▸ About this exercise: An exact transcription of all the records is required, minus the images.

▸ Dataset excerpts:
════

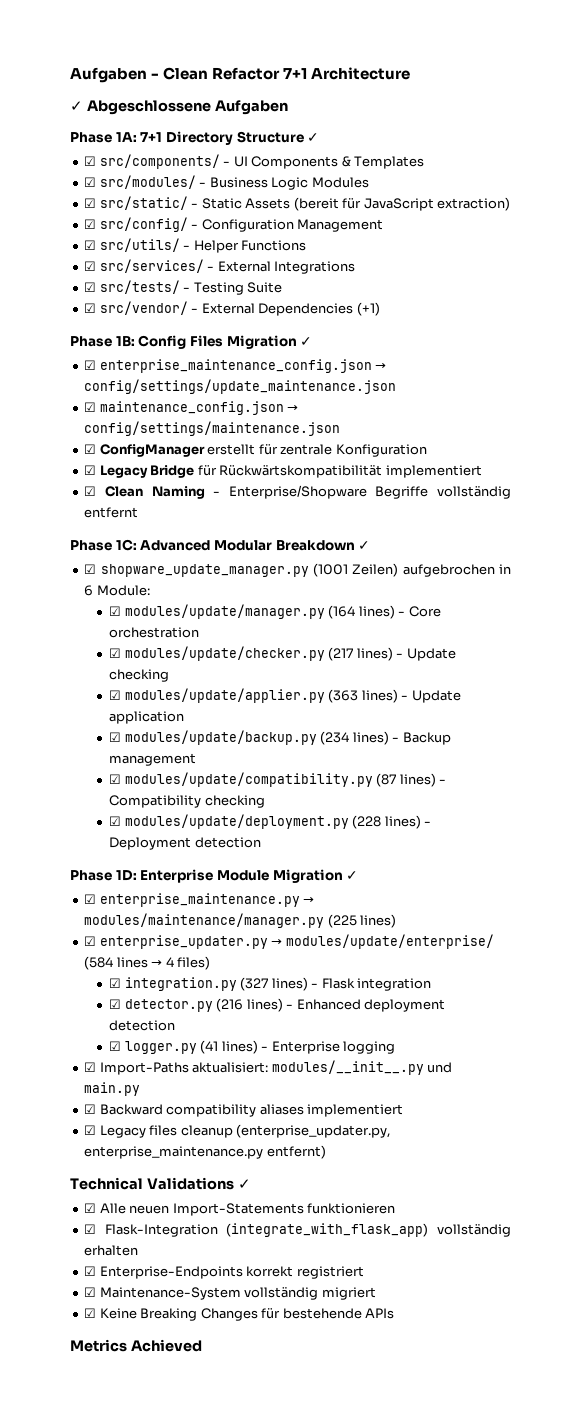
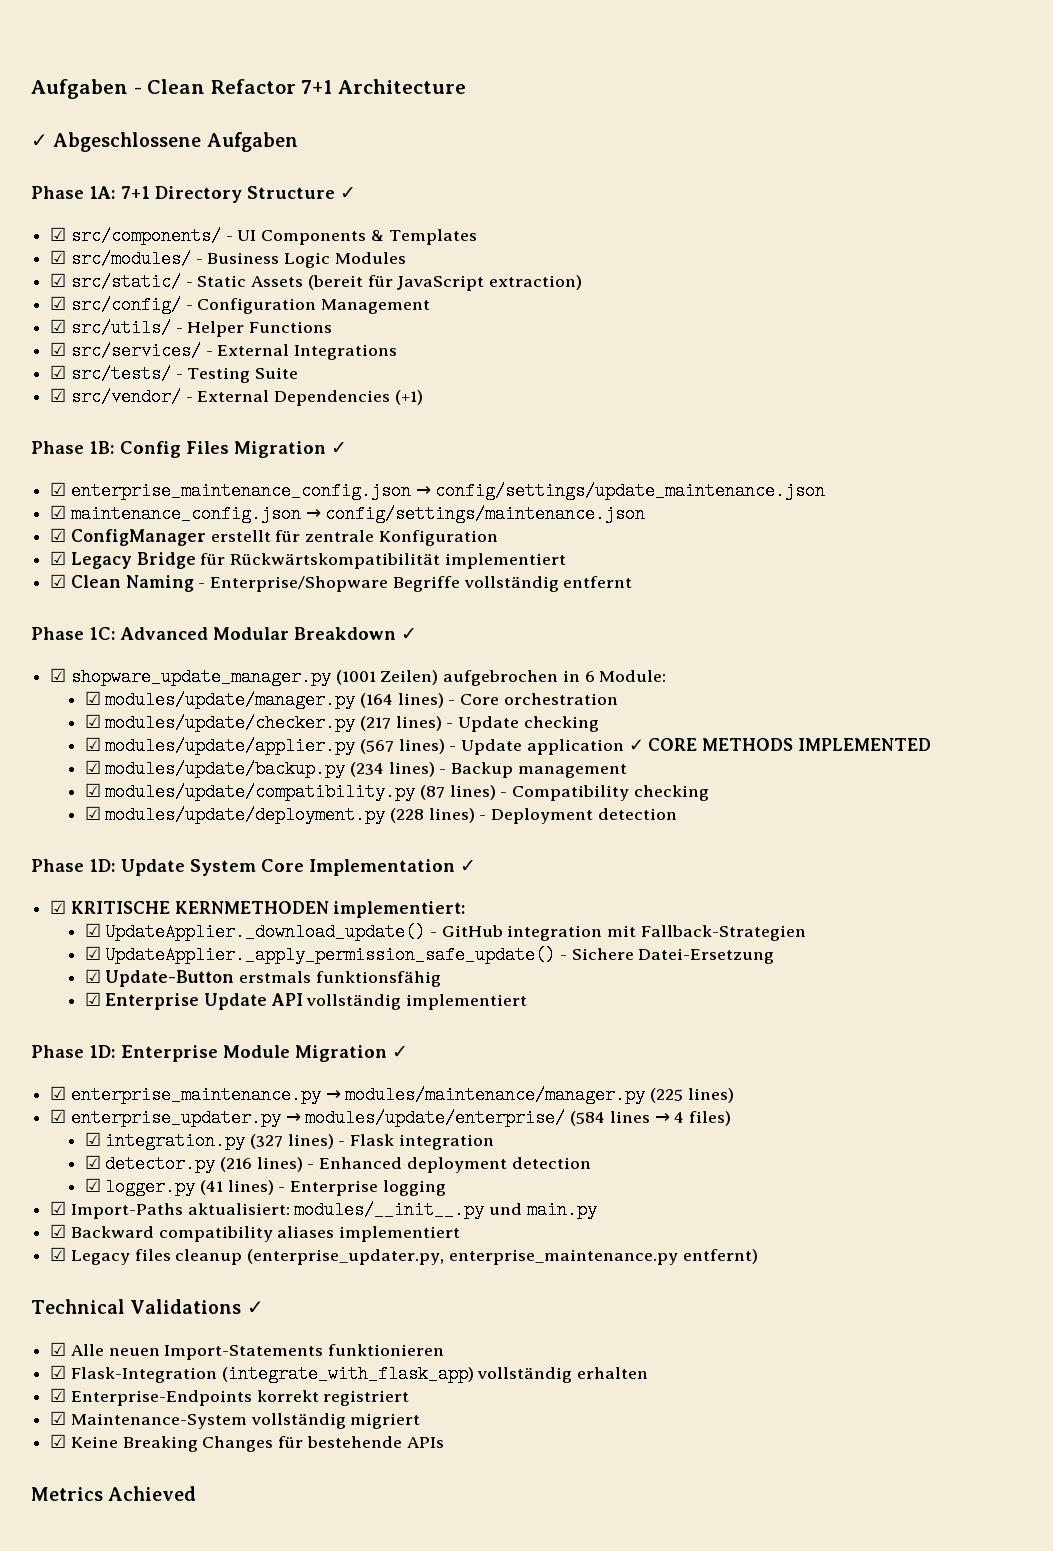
- ☑ modules/update/applier.py (363 lines) - Update application
+ ☑ modules/update/applier.py (567 lines) - Update application ✓ CORE METHODS IMPLEMENTED
+ Phase 1D: Update System Core Implementation ✓
+ ☑ KRITISCHE KERNMETHODEN implementiert:
+ ☑ UpdateApplier._download_update() - GitHub integration mit Fallback-Strategien
+ ☑ UpdateApplier._apply_permission_safe_update() - Sichere Datei-Ersetzung
+ ☑ Update-Button erstmals funktionsfähig
+ ☑ Enterprise Update API vollständig implementiert

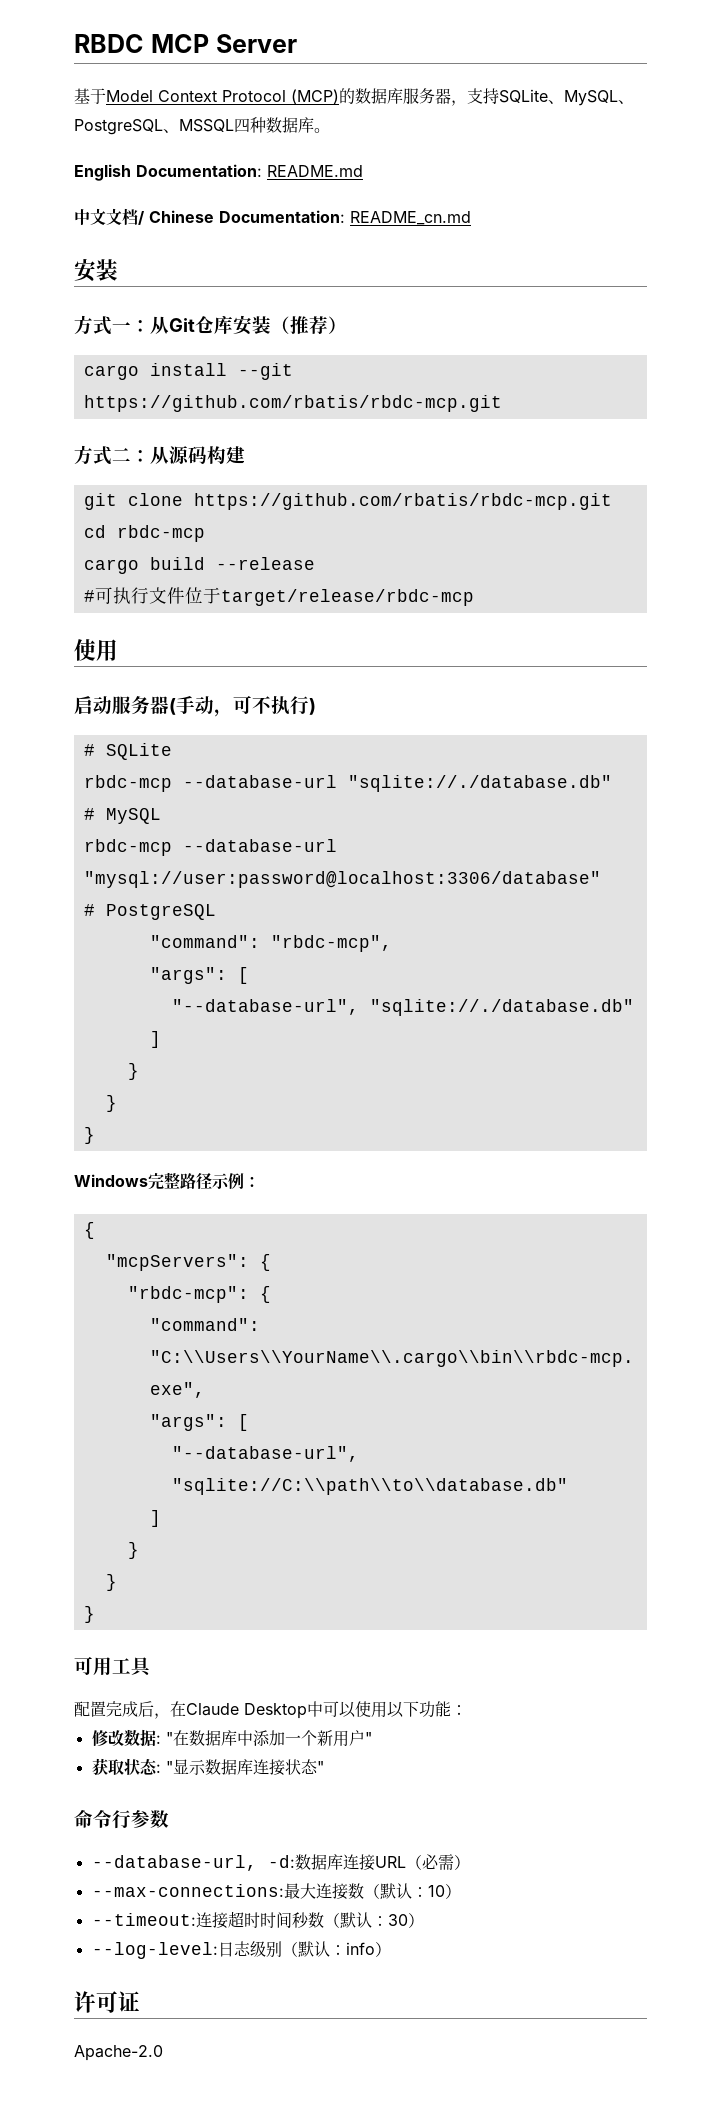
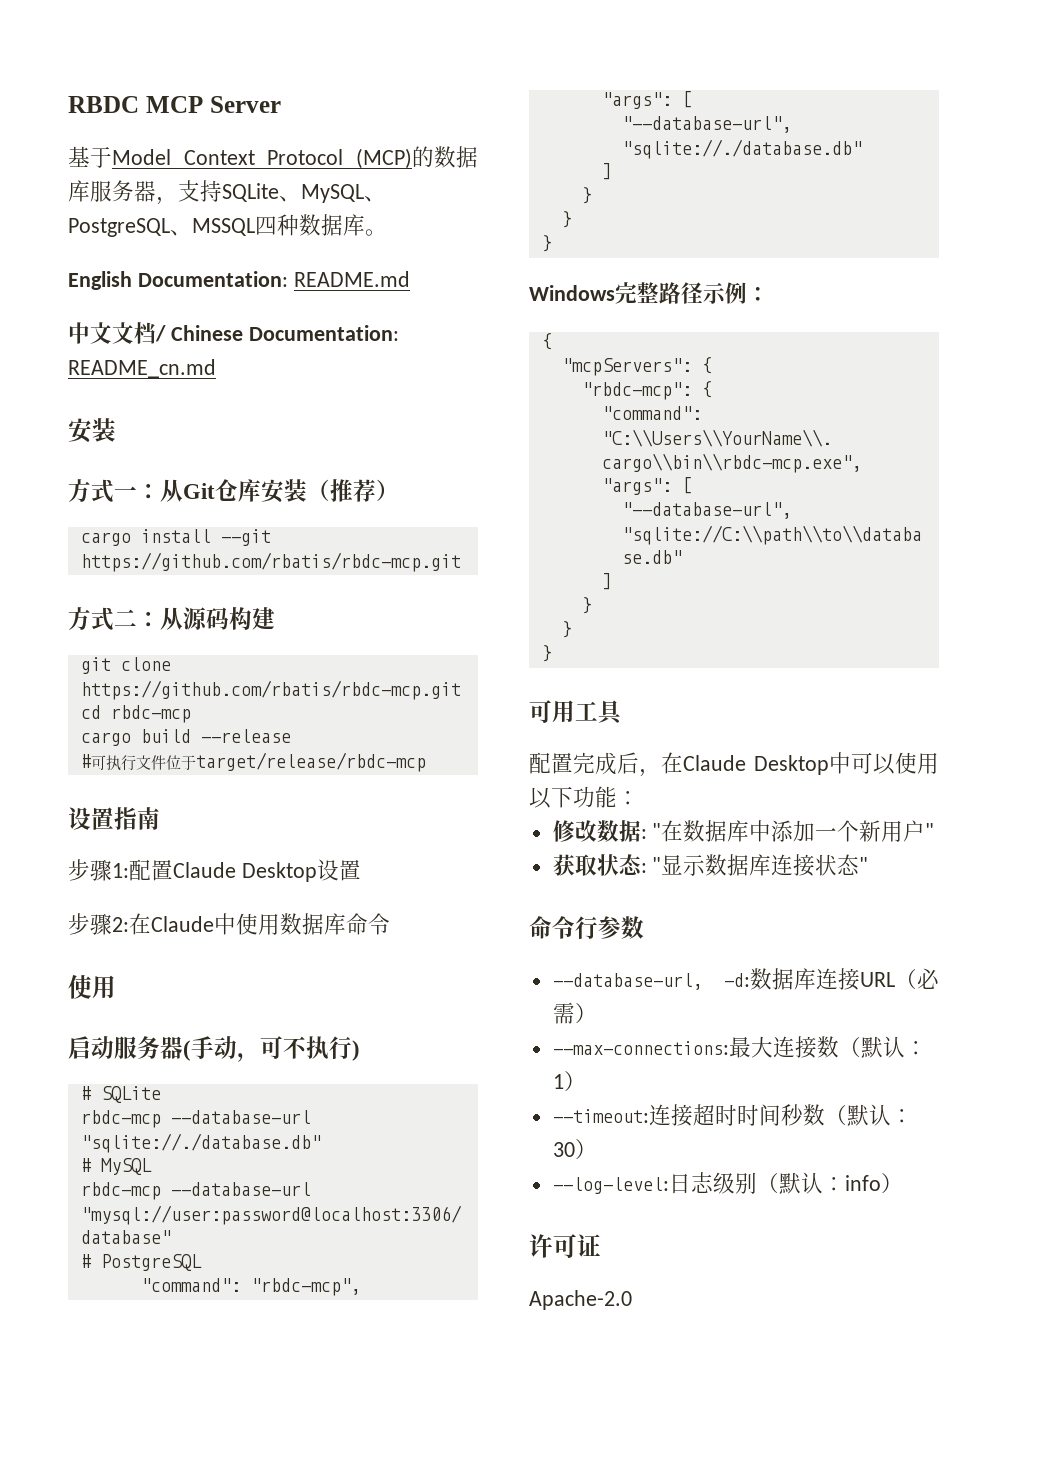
+ 设置指南
+ 步骤1:配置Claude Desktop设置
+ 步骤2:在Claude中使用数据库命令
- --max-connections:最大连接数（默认：10）
+ --max-connections:最大连接数（默认：1）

════

▸ Exercise result:
- ☑ modules/update/applier.py (363 lines) - Update application
+ ☑ modules/update/applier.py (567 lines) - Update application ✓ CORE METHODS IMPLEMENTED
+ Phase 1D: Update System Core Implementation ✓
+ ☑ KRITISCHE KERNMETHODEN implementiert:
+ ☑ UpdateApplier._download_update() - GitHub integration mit Fallback-Strategien
+ ☑ UpdateApplier._apply_permission_safe_update() - Sichere Datei-Ersetzung
+ ☑ Update-Button erstmals funktionsfähig
+ ☑ Enterprise Update API vollständig implementiert

+ 设置指南
+ 步骤1:配置Claude Desktop设置
+ 步骤2:在Claude中使用数据库命令
- --max-connections:最大连接数（默认：10）
+ --max-connections:最大连接数（默认：1）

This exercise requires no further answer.